First, you need to create a personal access token, and then by adding the private repository to the package.json like this, it will be possible to access the private repository using the personal access token:

"dependencies": {
    "GITHUB_REPOSITORY_NAME": "git+https://USER_NAME:PERSONAL_TOKEN@github.com:USER_NAME/REPOSITORY_NAME"
}

using a GitHub App access tokens

If you are part of an organization on GitHub, there is an alternative you might want to check out called GitHub App installation access tokens

Using a GitHub repository, deploy key

For example, one such method to access private repositories is to use a GitHub repository deploy key. The public part of that key is then given to your developers, who store it locally in their SSH agent.
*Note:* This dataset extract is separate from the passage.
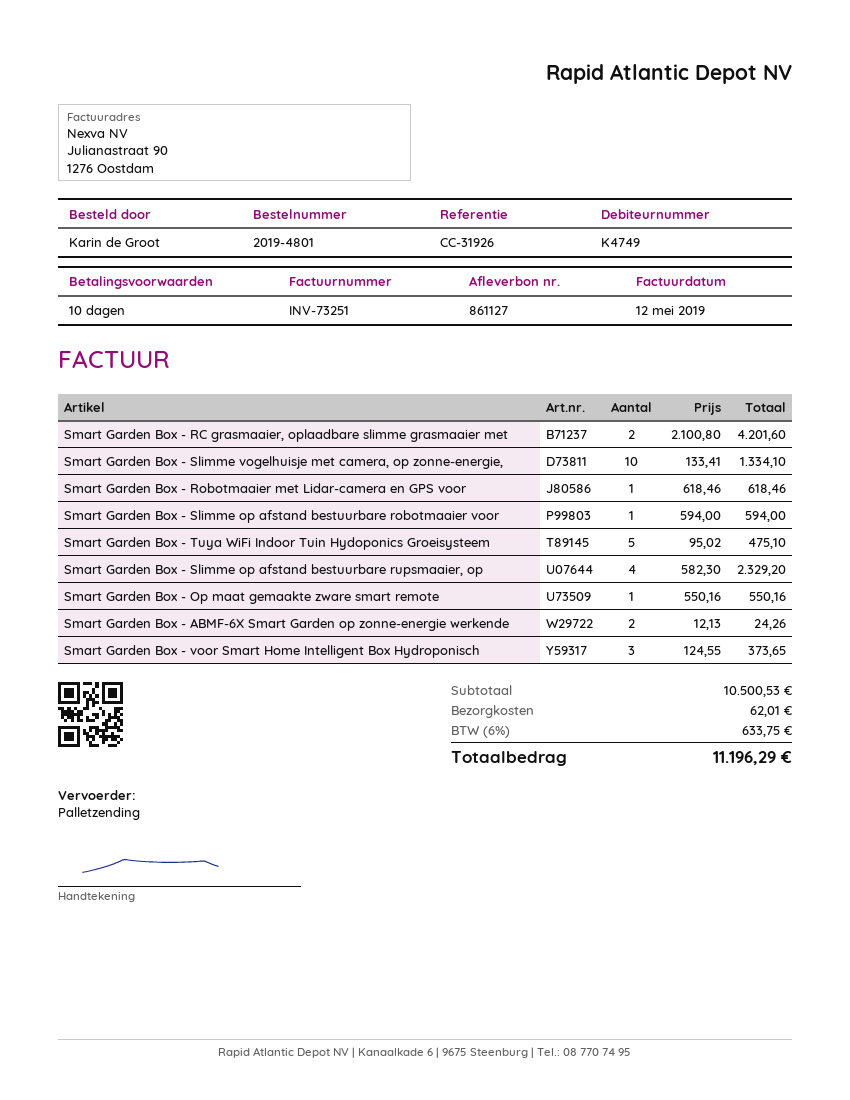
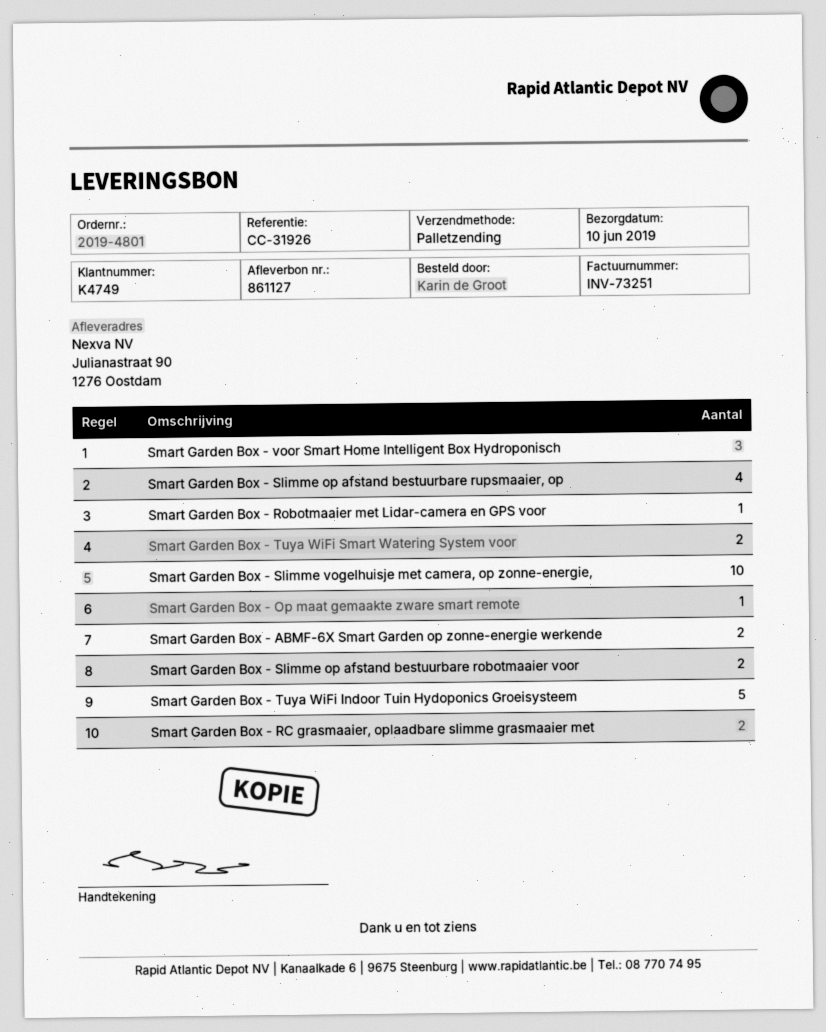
Smart Garden Box - Slimme op afstand bestuurbare robotmaaier voor: 1 -> 2
Smart Garden Box - Tuya WiFi Smart Watering System voor: none -> 2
Then, by adding the private repository to the package.json like this, it will be possible to access the private repository:

"dependencies": {
    "GITHUB_REPOSITORY_NAME": "git+ssh://git@github.com:USER_NAME/REPOSITORY_NAME"
}

The important part is replacing github (from the previous examples) with git+ssh://git@github.com:. This tells npm to use SSH to get your package (instead of https)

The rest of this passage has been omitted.